One one post I made about previous encounters with King Kong one person made the following comment: "Polly, unless there's a pattern to the chess in your games against King Kong, don't worry about "How to beat him?" Just play chess. Also, against youths, I've personally found that the more boring the game the more likely they are to lose interest and transition into bad (often positionally lost) situations.So, just play boring chess! Signed,Just another 1700 player".

After two hair raising close calls I was ready for some quiet and boring chess. But the above poster's stratagy doesn't work with kids who have increased their rating over 200 points in a year's period. To make that type of steady improvement they don't do it on tactics alone. They also have learned to play solid positional chess. There are no spectacular fireworks in this game. It's just solid play with a more active knight versus a jet lagged bishop.


polly-kevin071408.pgn


Click plus sign to view game.

Chalk up another one for King Kong.

9 comments:

transformation said...

you were already truly known. but now the photo of you standing next to not only Polgar, but the wizard of endgame composition himself: Benko! and at chessBase no less! how can WE not know that IT is NOT you?? :) dk

Polly said...

DK: That was a really well organized trip with a small group. We got to see some wonderful sites around Budapest and got excellent training with Susan and Pal. If she ever organizes a similar trip it's well worth the time and money.

es_trick said...

In terms of jet lag, I always found that traveling west across the Pacific Ocean was easier than a return trip traveling back to the US.

It never took more than a day or two to readjust my biological clock when going to Korea, but usually took several days, and many nights of tossing and turning after arriving Stateside.

RT Solo said...

I loved looking at your jet lag games...definitely a "note to self" moment for me about fatigued play. I'll try to learn from your experience instead of having to try it myself. Re8, LOL...it would be funnier if it wasn't a move I'm likely to make even while at the top of my game! ;-)

Polly said...

es: They say that for every hour of time difference it takes a day to recover. Though I'm finding this trip a little easier to recover from then coming back from NZ a few years ago in February. Battling jet lag in winter sucks. At least I have the sun to help me out this time around.

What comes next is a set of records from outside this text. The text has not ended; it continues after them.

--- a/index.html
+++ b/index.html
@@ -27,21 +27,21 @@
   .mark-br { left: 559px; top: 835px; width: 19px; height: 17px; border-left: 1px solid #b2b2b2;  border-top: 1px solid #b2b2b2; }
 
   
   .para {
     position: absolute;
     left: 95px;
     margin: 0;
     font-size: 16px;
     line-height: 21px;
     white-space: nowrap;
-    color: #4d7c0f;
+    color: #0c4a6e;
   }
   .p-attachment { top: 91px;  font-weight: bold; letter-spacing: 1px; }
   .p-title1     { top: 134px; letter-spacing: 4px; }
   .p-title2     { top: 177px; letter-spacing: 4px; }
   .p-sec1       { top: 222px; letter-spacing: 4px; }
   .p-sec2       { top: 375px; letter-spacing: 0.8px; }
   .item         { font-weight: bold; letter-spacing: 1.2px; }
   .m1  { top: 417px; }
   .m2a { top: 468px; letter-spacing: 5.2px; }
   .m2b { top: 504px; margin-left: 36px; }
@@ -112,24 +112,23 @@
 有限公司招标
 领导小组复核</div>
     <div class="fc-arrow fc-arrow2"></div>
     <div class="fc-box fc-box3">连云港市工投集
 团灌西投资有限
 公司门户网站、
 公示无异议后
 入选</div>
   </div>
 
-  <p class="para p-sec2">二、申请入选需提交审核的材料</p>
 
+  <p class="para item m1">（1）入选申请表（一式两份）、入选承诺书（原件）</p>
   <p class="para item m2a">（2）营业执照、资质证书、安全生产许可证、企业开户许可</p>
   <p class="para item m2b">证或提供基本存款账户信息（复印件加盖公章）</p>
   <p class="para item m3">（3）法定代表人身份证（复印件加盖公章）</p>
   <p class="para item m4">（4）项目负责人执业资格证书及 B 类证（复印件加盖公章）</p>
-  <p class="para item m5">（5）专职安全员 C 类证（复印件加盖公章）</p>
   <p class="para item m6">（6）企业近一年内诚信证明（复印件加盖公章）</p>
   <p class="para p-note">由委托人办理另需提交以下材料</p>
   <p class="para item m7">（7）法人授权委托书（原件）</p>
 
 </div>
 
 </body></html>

rt: Re8 looked very logical at the time. My thought process was "Oh let me block the passed pawn." Though it would have been a lot better to simply take the passed pawn with Qxe5. Sometimes the obvious isn't so obvious, especially late at night.

liquideggproduct said...

Funny thing. That KK pic was actually one of the least favorite of the ones I sent.

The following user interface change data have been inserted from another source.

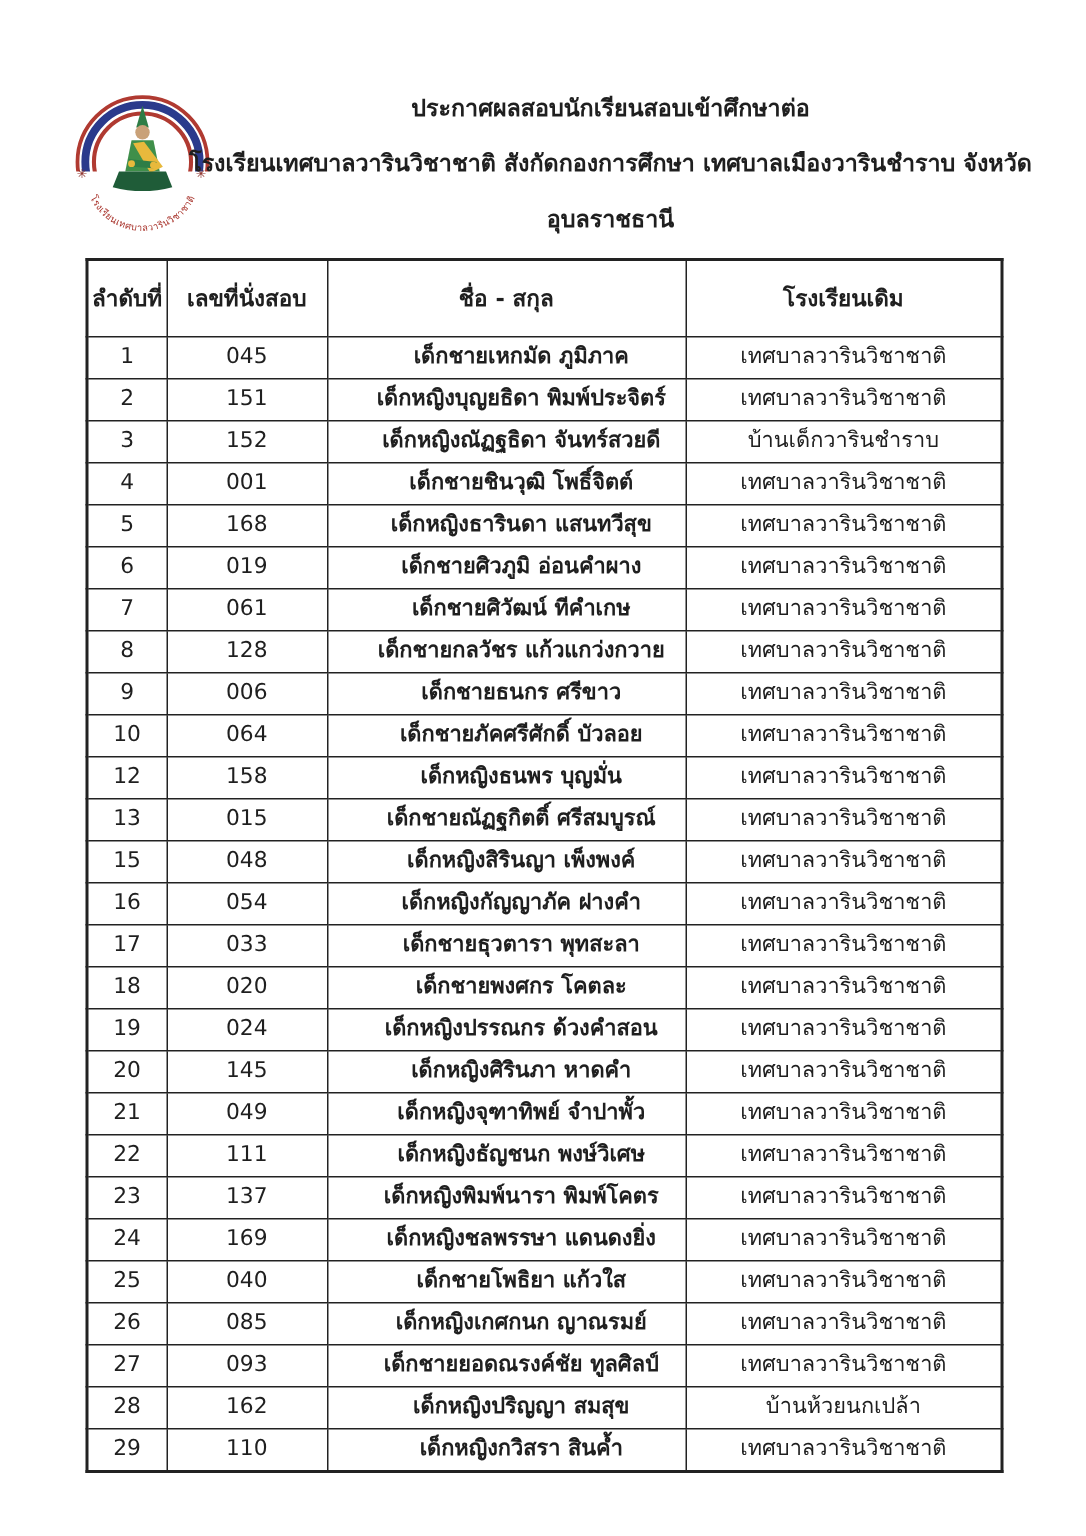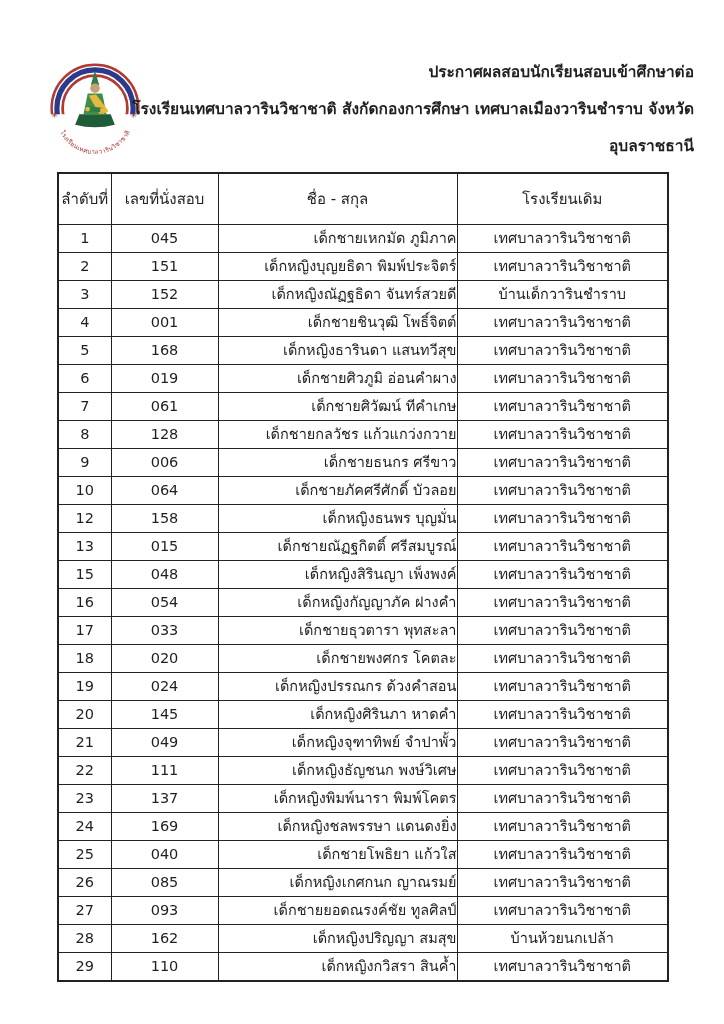--- a/index.html
+++ b/index.html
@@ -19,21 +19,21 @@
     left: 48px;
     top: 60px;
     width: 94px;
     height: 94px;
   }
   .titles {
     position: absolute;
     left: 120px;
     right: 30px;
     top: 54px;
-    text-align: right;
+    text-align: center;
   }
   .title-line {
     font-weight: bold;
     font-size: 15.5px;
     line-height: 37px;
     white-space: pre-wrap;
   }
 
   
   .results-table {
@@ -48,33 +48,34 @@
   .results-table th, .results-table td {
     border: 1.5px solid #222222;
     padding: 0;
     font-size: 14.5px;
     line-height: 1;
     overflow: hidden;
     white-space: nowrap;
   }
   .results-table th {
     height: 50px;
-    font-weight: normal;
+    font-weight: bold;
     text-align: center;
     vertical-align: middle;
     font-size: 15px;
   }
   .results-table td {
     height: 27px;
     text-align: center;
     vertical-align: middle;
   }
   .results-table td.name-cell {
-    text-align: right;
+    text-align: center;
     padding-left: 20px;
+    font-weight: bold;
   }
 </style>
 </head>
 <body>
 
 <div class="page">
 
   <div class="logo">
     <svg width="94" height="94" viewBox="0 0 90 90">
       <defs>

But this is a strength of the human race: we have different tastes and ways of seeing things :D

Polly said...

LEP: I think I liked this one because KK is on top of the WTC. The others will get used in future posts.

Anonymous said...

Polly, Your game against King Kong wasn't so bad. In fact in the end if you played 33.Rb2, and the game followed that variation, you have very good chances to draw!

Polly said...

Anon: I felt it was one of my better games against him. Unfortunately my friend the clock reared it's ugly head so my ability to find moves like Rb2 becomes impaired. We could call that PWTPI. "Playing while time pressure impaired." I'm in trouble the day my USCF membership is suspended for too many PWTPI violations.